NHK examined hazard maps and other information provided by local governments for 18 rail yards used for Shinkansen trains.
JR East's depot in Nagano City, northwest of Tokyo, was not included in the survey. It was flooded last weekend when Typhoon Hagibis caused the Chikuma River to overflow. Ten bullet trains, or 120 cars, were inundated.
The city's hazard map shows the depot is in an area where floodwaters could exceed a height of 10 meters.
NHK found that seven of the 18 Shinkansen depots in other parts of Japan are also located in areas that are vulnerable to flooding.
JR Tokai has two -- one in Osaka and the other in Shizuoka Prefecture. JR Kyushu and JR West have one each in areas where floodwaters can exceed one meter.
JR Hokkaido has a depot in an area where floodwaters could reach a height of just under three meters.
Two rail yards owned by JR East and JR Tokai are in areas where floodwaters could reach heights of less than 50 centimeters.

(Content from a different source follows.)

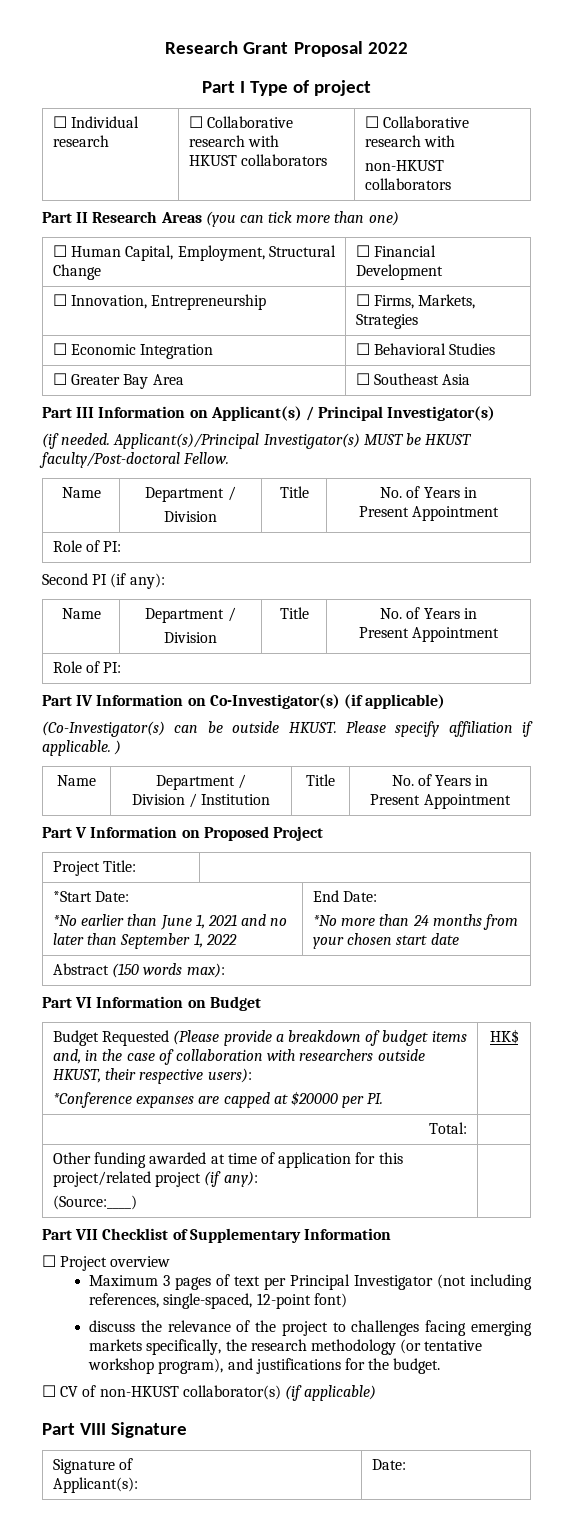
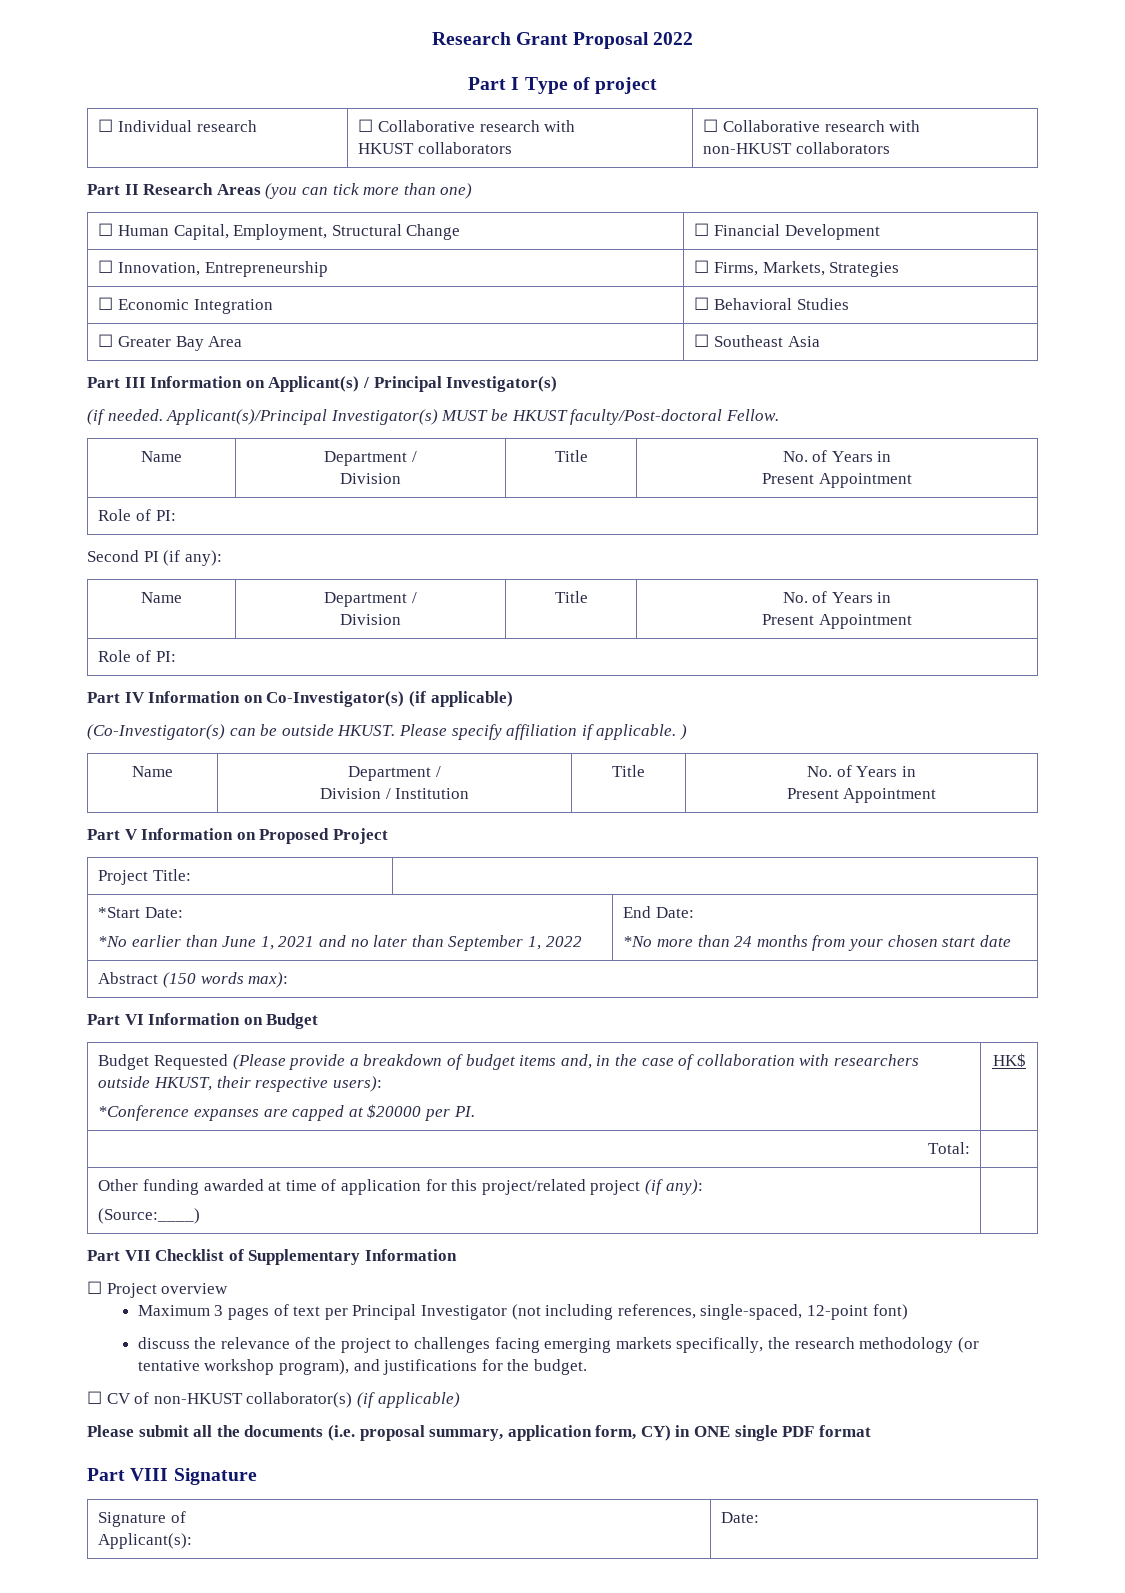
+ Please submit all the documents (i.e. proposal summary, application form, CY) in ONE single PDF format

NHK also found that three other depots are partially located in flood-prone areas.
Kogakuin University Professor Ryo Takagi is an expert on electric train systems. He says most of the important equipment for Shinkansen trains is only 20 centimeters above the tracks and it can be easily damaged if flooding occurs.
He says bullet train operators should raise the ground level of their depots as soon as possible.